In appreciation for the UF Health staff working tirelessly on the front lines of the COVID-19 pandemic, UF College of Medicine students are offering their services to help with child care and household chores.
Gator Sitters is a newly created website that pairs hospital staff whose families are in need of child care, pet care and other household duties like meal preparation and grocery shopping with student volunteers who can lend a hand. Third-year UF medical students Emily Edwards and Christine Rodhouse organized the venture and said they have a growing team of UF College of Medicine medical and physician assistant students, as well as students from several UF graduate programs, who are balancing their at-home learning using simulation technology and online lectures with these important volunteer activities.
“We recognize that with schools and day care centers closing, and with the increased workload that this pandemic requires, the health care workers on the front lines are going to need more help, especially with child care,” says Rodhouse. “Currently, we’re sidelined for our own safety and not working in the hospitals, so we thought this was a way to help the cause.”
Since Edwards launched the website on March 25, she and Rodhouse have received requests from five families in need of assistance, and more requests are coming in. UF Health staff make a request for assistance through a Google form on the website, and they are matched with at least one of a team of 15 student volunteers who have availability to help. Students interested in joining the group of volunteers may also sign on by filling out a Google form on the website. All services are free of charge, but families may provide volunteers with tips as a thank you.
Edwards said ensuring the safety of both the families and the student volunteers is of upmost importance, and several measures are in place.
“First, we verify each student and each staff member to ensure they have a UF or UF Health Shands email,” Edwards said. “When volunteers are in the homes of these families, they are vigilant about safety and hygiene by encouraging children to partake in hand-washing. We also encourage the volunteers to clarify with the family what safety precautions they would like the volunteers to follow.”
If the student or someone in the family were to contract COVID-19, all the necessary precautions, notifications and self-quarantine policies would apply, Edwards said.
“As doctors in training, we understand that good hygiene and cleanliness is important in these times because it helps decrease the spread of disease,” she said. “Though the state has issued a stay-at-home law, the work our volunteers are doing is essential because they are providing child care for health care workers on the front line.

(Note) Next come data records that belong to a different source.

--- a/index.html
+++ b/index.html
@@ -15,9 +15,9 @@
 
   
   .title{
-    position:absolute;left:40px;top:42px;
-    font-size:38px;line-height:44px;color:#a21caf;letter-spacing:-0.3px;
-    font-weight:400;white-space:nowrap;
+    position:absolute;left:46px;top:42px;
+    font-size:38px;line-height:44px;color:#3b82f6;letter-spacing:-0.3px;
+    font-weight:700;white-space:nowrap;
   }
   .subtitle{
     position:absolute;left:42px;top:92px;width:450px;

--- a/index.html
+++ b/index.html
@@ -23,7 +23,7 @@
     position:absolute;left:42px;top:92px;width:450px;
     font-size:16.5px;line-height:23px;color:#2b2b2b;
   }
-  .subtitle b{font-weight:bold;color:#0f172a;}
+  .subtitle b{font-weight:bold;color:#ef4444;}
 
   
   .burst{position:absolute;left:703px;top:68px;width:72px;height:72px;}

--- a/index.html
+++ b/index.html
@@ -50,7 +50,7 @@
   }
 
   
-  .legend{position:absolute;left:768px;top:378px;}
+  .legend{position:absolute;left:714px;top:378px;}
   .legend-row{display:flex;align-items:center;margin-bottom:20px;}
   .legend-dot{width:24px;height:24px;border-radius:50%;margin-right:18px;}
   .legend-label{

We need these health care workers to be able to work without having to worry about finding child care. We minimize the number of students working with each family to reduce their risk of exposure.”

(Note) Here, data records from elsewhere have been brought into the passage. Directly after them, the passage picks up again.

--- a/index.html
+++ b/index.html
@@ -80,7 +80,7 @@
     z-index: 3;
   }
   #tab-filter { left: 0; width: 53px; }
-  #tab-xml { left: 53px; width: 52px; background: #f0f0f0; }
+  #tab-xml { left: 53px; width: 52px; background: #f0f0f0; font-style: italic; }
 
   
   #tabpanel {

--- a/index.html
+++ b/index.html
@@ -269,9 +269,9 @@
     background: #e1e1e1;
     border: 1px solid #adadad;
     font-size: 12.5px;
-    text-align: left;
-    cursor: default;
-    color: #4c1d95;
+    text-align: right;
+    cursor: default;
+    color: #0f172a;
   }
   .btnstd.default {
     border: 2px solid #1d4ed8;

Heather Harrell, M.D., associate dean for medical education at the UF College of Medicine, said the measures Edwards and Rodhouse have in place, such as limiting the number of volunteers who work with each family and maintaining a 14-day period before a student volunteers with a new family, minimize contact among volunteers and the families they serve.
“The students are doing everything they can to mitigate risk while providing a very necessary service for those on the front lines of caring for patients,” Harrell said.
Rodhouse provided child care for a family of a UF Health resident and nurse. She said she enjoyed helping the child complete schoolwork, an activity that benefited her own mental health during these trying times.
“It was nice to take a break from all the news and social media that’s hitting you all the time and hang out with a really cool kid,” Rodhouse said.
Edwards said Gator Sitters aims to provide the families of those facing the pandemic head-on with a little respite and the knowledge that they are supported.